Q1. Explain the assumptions required to use ANOVA and provide examples of violations that could impact
the validity of the results.

Q2. What are the three types of ANOVA, and in what situations would each be used?

Q3. What is the partitioning of variance in ANOVA, and why is it important to understand this concept?

Q4. How would you calculate the total sum of squares (SST), explained sum of squares (SSE), and residual
sum of squares (SSR) in a one-way ANOVA using Python?

Q5. In a two-way ANOVA, how would you calculate the main effects and interaction effects using Python?

Q6. Suppose you conducted a one-way ANOVA and obtained an F-statistic of 5.23 and a p-value of 0.02.
What can you conclude about the differences between the groups, and how would you interpret these
results?

Q7. In a repeated measures ANOVA, how would you handle missing data, and what are the potential
consequences of using different methods to handle missing data?

Q8. What are some common post-hoc tests used after ANOVA, and when would you use each one? Provide
an example of a situation where a post-hoc test might be necessary.

Q9. A researcher wants to compare the mean weight loss of three diets: A, B, and C. They collect data from
50 participants who were randomly assigned to one of the diets. Conduct a one-way ANOVA using Python
to determine if there are any significant differences between the mean weight loss of the three diets.
Report the F-statistic and p-value, and interpret the results.

Q10. A company wants to know if there are any significant differences in the average time it takes to
complete a task using three different software programs: Program A, Program B, and Program C. They
randomly assign 30 employees to one of the programs and record the time it takes each employee to
complete the task. Conduct a two-way ANOVA using Python to determine if there are any main effects or
interaction effects between the software programs and employee experience level (novice vs.
experienced). Report the F-statistics and p-values, and interpret the results.

Q11. An educational researcher is interested in whether a new teaching method improves student test
scores. They randomly assign 100 students to either the control group (traditional teaching method) or the
experimental group (new teaching method) and administer a test at the end of the semester. Conduct a
two-sample t-test using Python to determine if there are any significant differences in test scores
between the two groups. If the results are significant, follow up with a post-hoc test to determine which
group(s) differ significantly from each other.
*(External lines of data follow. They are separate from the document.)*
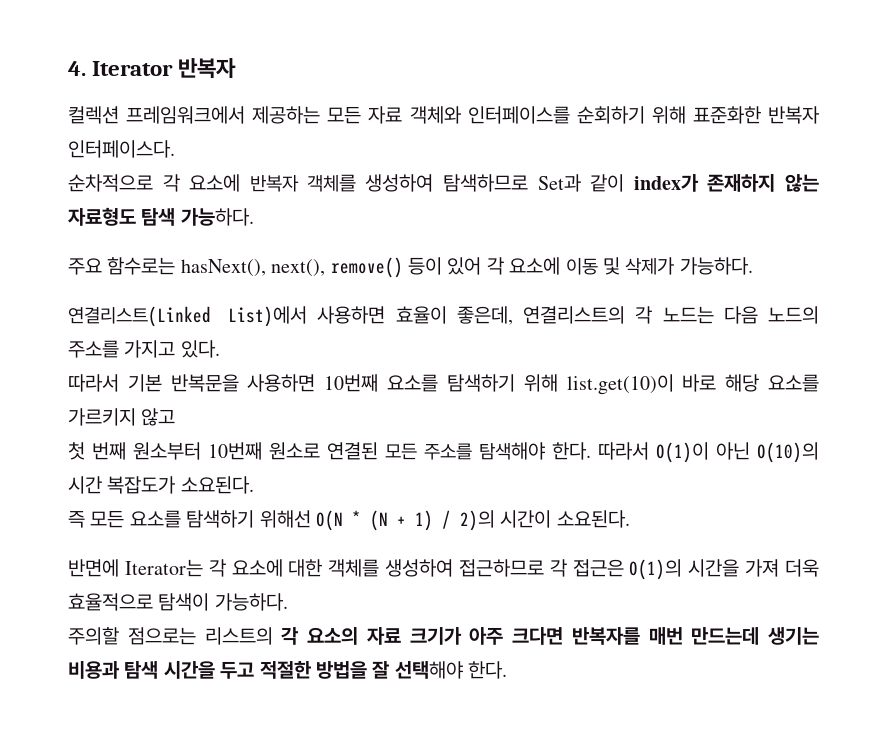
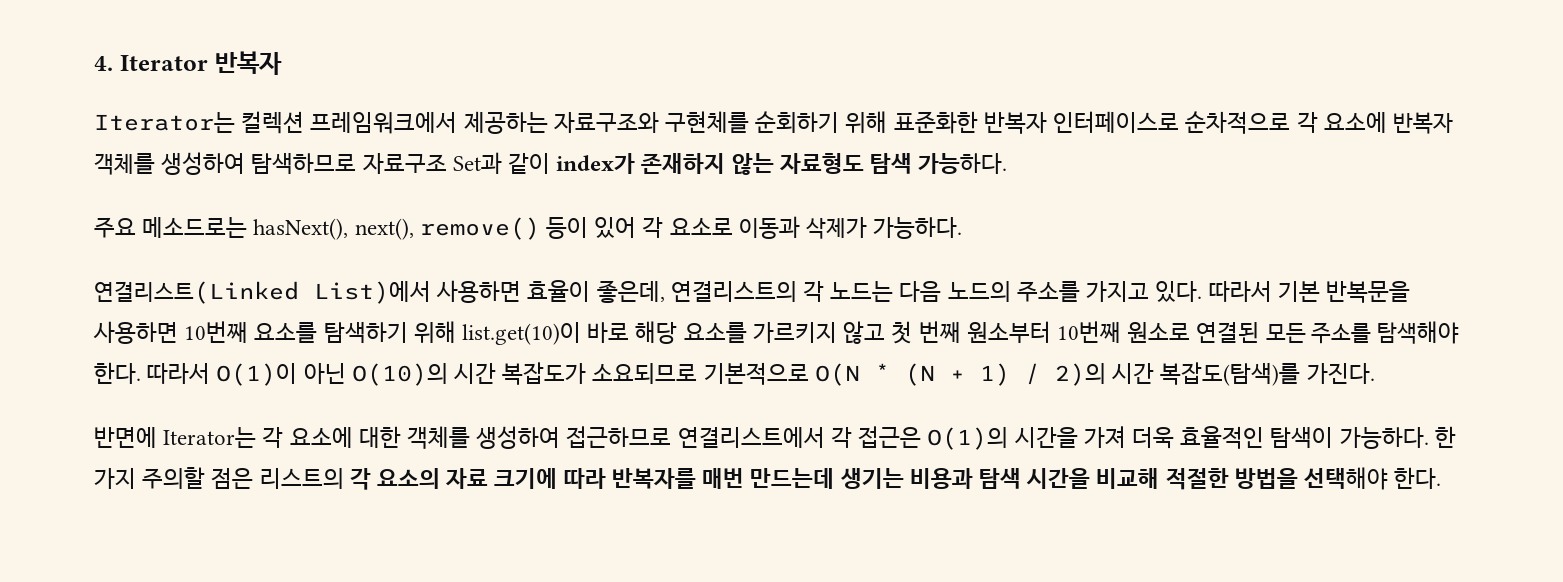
(237, 68) none -> [94,112,235,133] Iterator는
[327,106,570,124] 모든 자료 객체와 인터페이스를 -> [553,111,750,133] 자료구조와 구현체를
[68,140,175,158] 인터페이스다. // -> [1053,111,1180,133] 인터페이스로
(529, 183) none -> [362,153,447,174] 자료구조
[107,257,176,275] 함수로는 -> [142,217,248,238] 메소드로는
[509,257,620,275] 요소에 이동 및 -> [669,216,800,239] 요소로 이동과
(220, 349) // -> (1203, 291) none
(176, 417) // -> (886, 332) none
[180,476,254,494] [68,510,311,528] 소요된다. // 즉 모든 요소를 탐색하기 위해선 -> [592,362,809,385] 소요되므로 기본적으로
[500,510,630,528] 시간이 소요된다. -> [1112,362,1375,386] 시간 복잡도(탐색)를 가진다.
(544, 568) none -> [677,427,825,448] 연결리스트에서
[68,593,153,611] 효율적으로 -> [1180,426,1265,449] 효율적인
[68,627,196,645] // 주의할 점으로는 -> [1434,426,1456,448] [94,467,254,489] 한 가지 주의할 점은
[409,627,563,645] 크기가 아주 크다면 -> [494,468,606,489] 크기에 따라
[220,661,255,679] 두고 -> [1096,468,1160,489] 비교해
[372,661,391,679] 잘 -> (1298, 478) none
Q12. A researcher wants to know if there are any significant differences in the average daily sales of three
retail stores: Store A, Store B, and Store C. They randomly select 30 days and record the sales for each store
on those days. Conduct a repeated measures ANOVA using Python to determine if there are any significant differences in sales between the three stores. If the results are significant, follow up with a post-
hoc test to determine which store(s) differ significantly from each other.

Q1. Assumptions for using ANOVA:
- Independence: Observations within each group are independent of each other.
- Normality: The residuals (deviations from the group means) are normally distributed for each group.
- Homogeneity of variances: The variability of the residuals is the same across all groups.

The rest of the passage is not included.